▶ WHAT IS BEING ASKED
Without including any pictures, give back all of the data exactly.

(Saved data entries)
━━━━━━━━
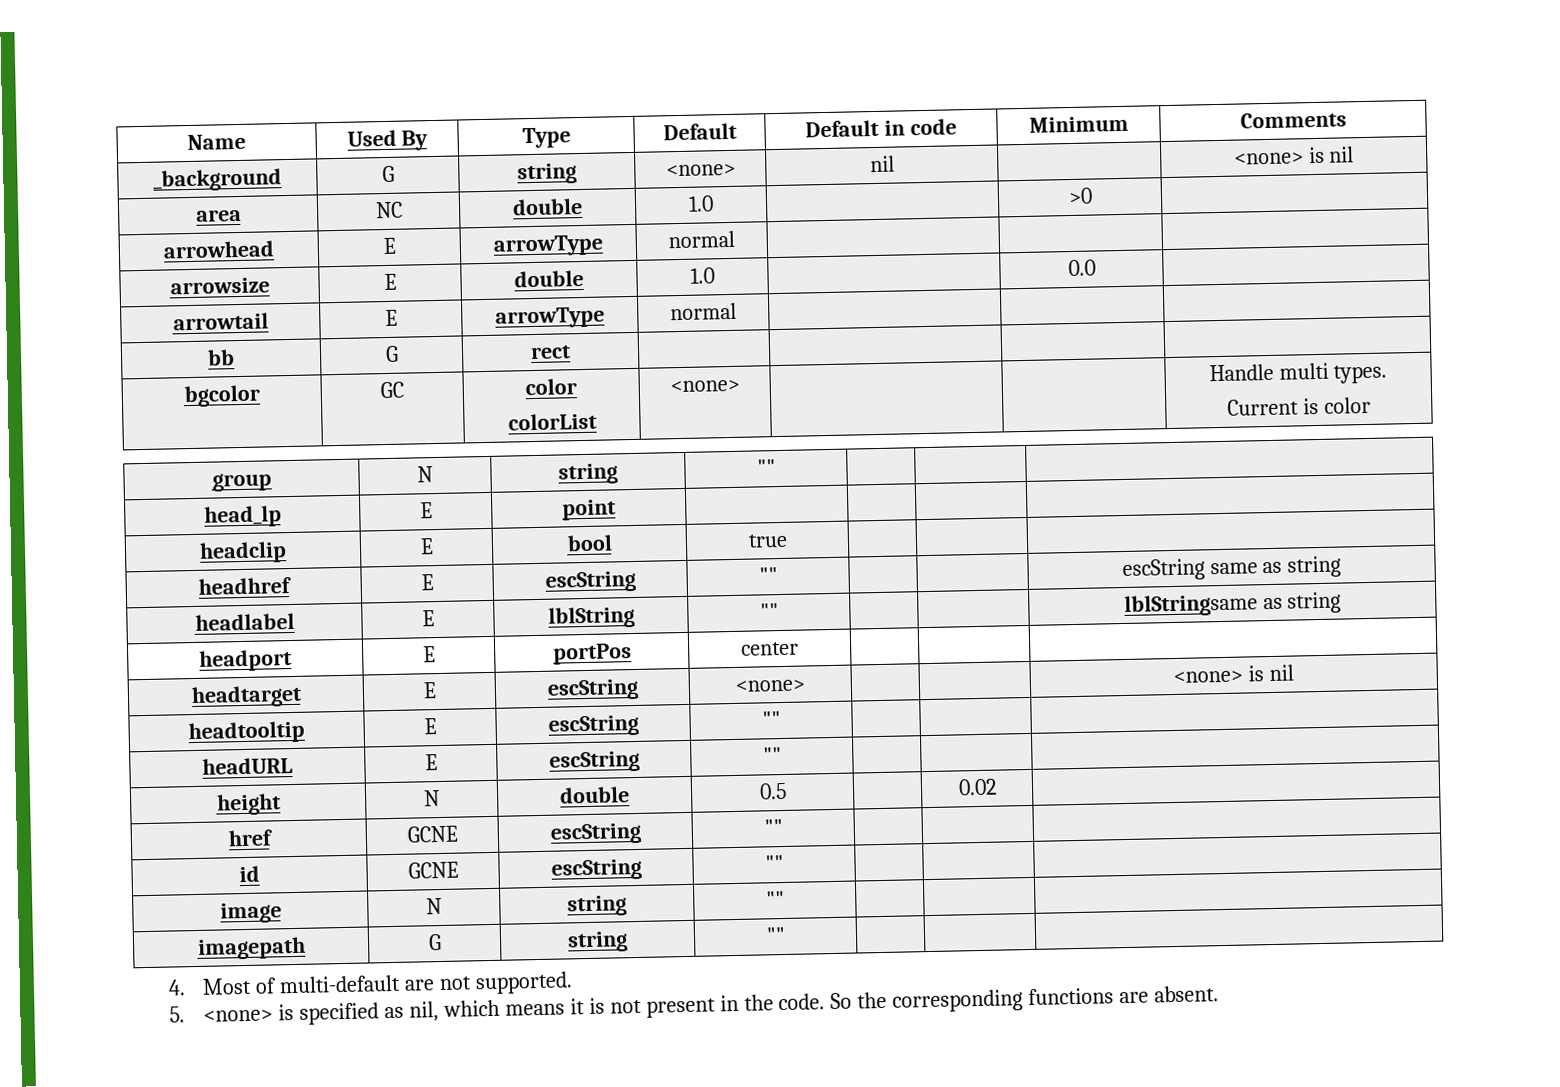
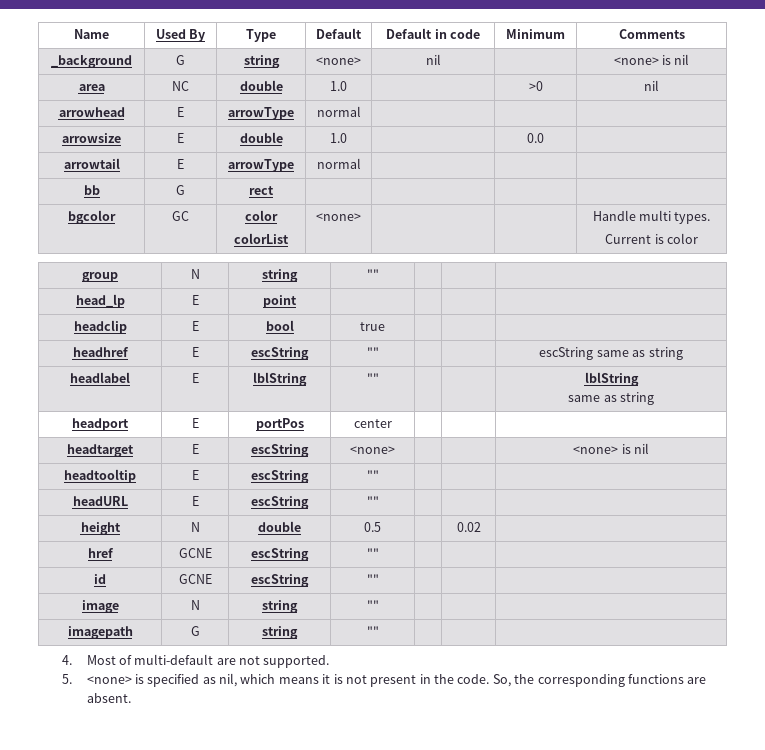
- area | NC | double | 1.0 | | >0 |
+ area | NC | double | 1.0 | | >0 | nil
- headlabel | E | lblString | "" | | | lblStringsame as string
+ headlabel | E | lblString | "" | | | lblString
+ same as string
- So the corresponding functions are absent.
+ So, the corresponding functions are absent.

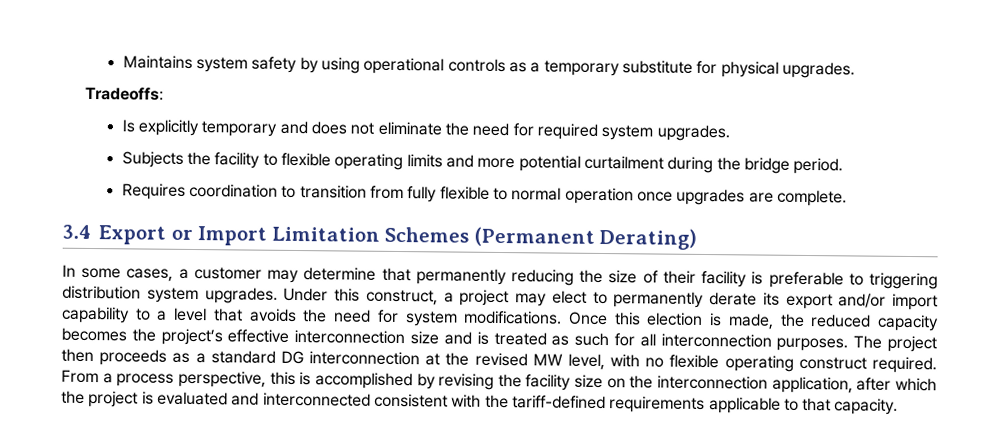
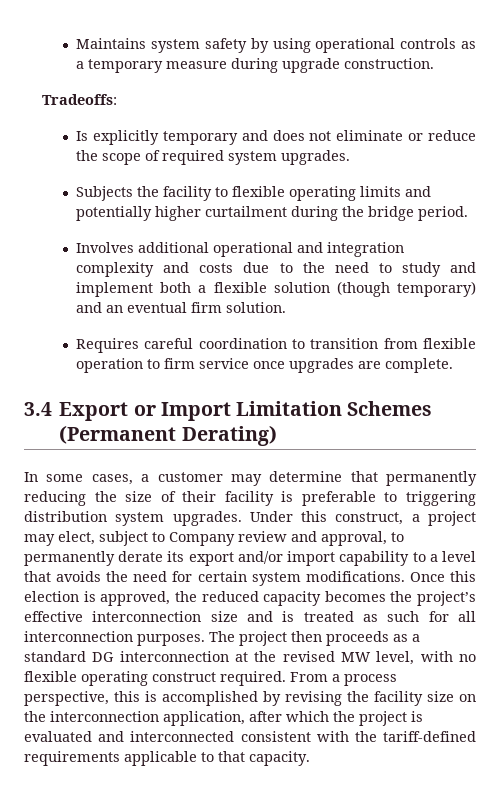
- Maintains system safety by using operational controls as a temporary substitute for physical upgrades.
+ Maintains system safety by using operational controls as a temporary measure during upgrade construction.
- Is explicitly temporary and does not eliminate the need for required system upgrades.
+ Is explicitly temporary and does not eliminate or reduce the scope of required system upgrades.
- Subjects the facility to flexible operating limits and more potential curtailment during the bridge period.
+ Subjects the facility to flexible operating limits and potentially higher curtailment during the bridge period.
+ Involves additional operational and integration complexity and costs due to the need to study and implement both a flexible solution (though temporary) and an eventual firm solution.
- Requires coordination to transition from fully flexible to normal operation once upgrades are complete.
+ Requires careful coordination to transition from flexible operation to firm service once upgrades are complete.
- Under this construct, a project may elect to permanently derate its export and/or import capability to a level that avoids the need for system modifications.
+ Under this construct, a project may elect, subject to Company review and approval, to permanently derate its export and/or import capability to a level that avoids the need for certain system modifications.
- Once this election is made, the reduced capacity becomes the project’s effective interconnection size and is treated as such for all interconnection purposes.
+ Once this election is approved, the reduced capacity becomes the project’s effective interconnection size and is treated as such for all interconnection purposes.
━━━━━━━━
▶ ANSWER SPACE
- area | NC | double | 1.0 | | >0 |
+ area | NC | double | 1.0 | | >0 | nil
- headlabel | E | lblString | "" | | | lblStringsame as string
+ headlabel | E | lblString | "" | | | lblString
+ same as string
- So the corresponding functions are absent.
+ So, the corresponding functions are absent.

- Maintains system safety by using operational controls as a temporary substitute for physical upgrades.
+ Maintains system safety by using operational controls as a temporary measure during upgrade construction.
- Is explicitly temporary and does not eliminate the need for required system upgrades.
+ Is explicitly temporary and does not eliminate or reduce the scope of required system upgrades.
- Subjects the facility to flexible operating limits and more potential curtailment during the bridge period.
+ Subjects the facility to flexible operating limits and potentially higher curtailment during the bridge period.
+ Involves additional operational and integration complexity and costs due to the need to study and implement both a flexible solution (though temporary) and an eventual firm solution.
- Requires coordination to transition from fully flexible to normal operation once upgrades are complete.
+ Requires careful coordination to transition from flexible operation to firm service once upgrades are complete.
- Under this construct, a project may elect to permanently derate its export and/or import capability to a level that avoids the need for system modifications.
+ Under this construct, a project may elect, subject to Company review and approval, to permanently derate its export and/or import capability to a level that avoids the need for certain system modifications.
- Once this election is made, the reduced capacity becomes the project’s effective interconnection size and is treated as such for all interconnection purposes.
+ Once this election is approved, the reduced capacity becomes the project’s effective interconnection size and is treated as such for all interconnection purposes.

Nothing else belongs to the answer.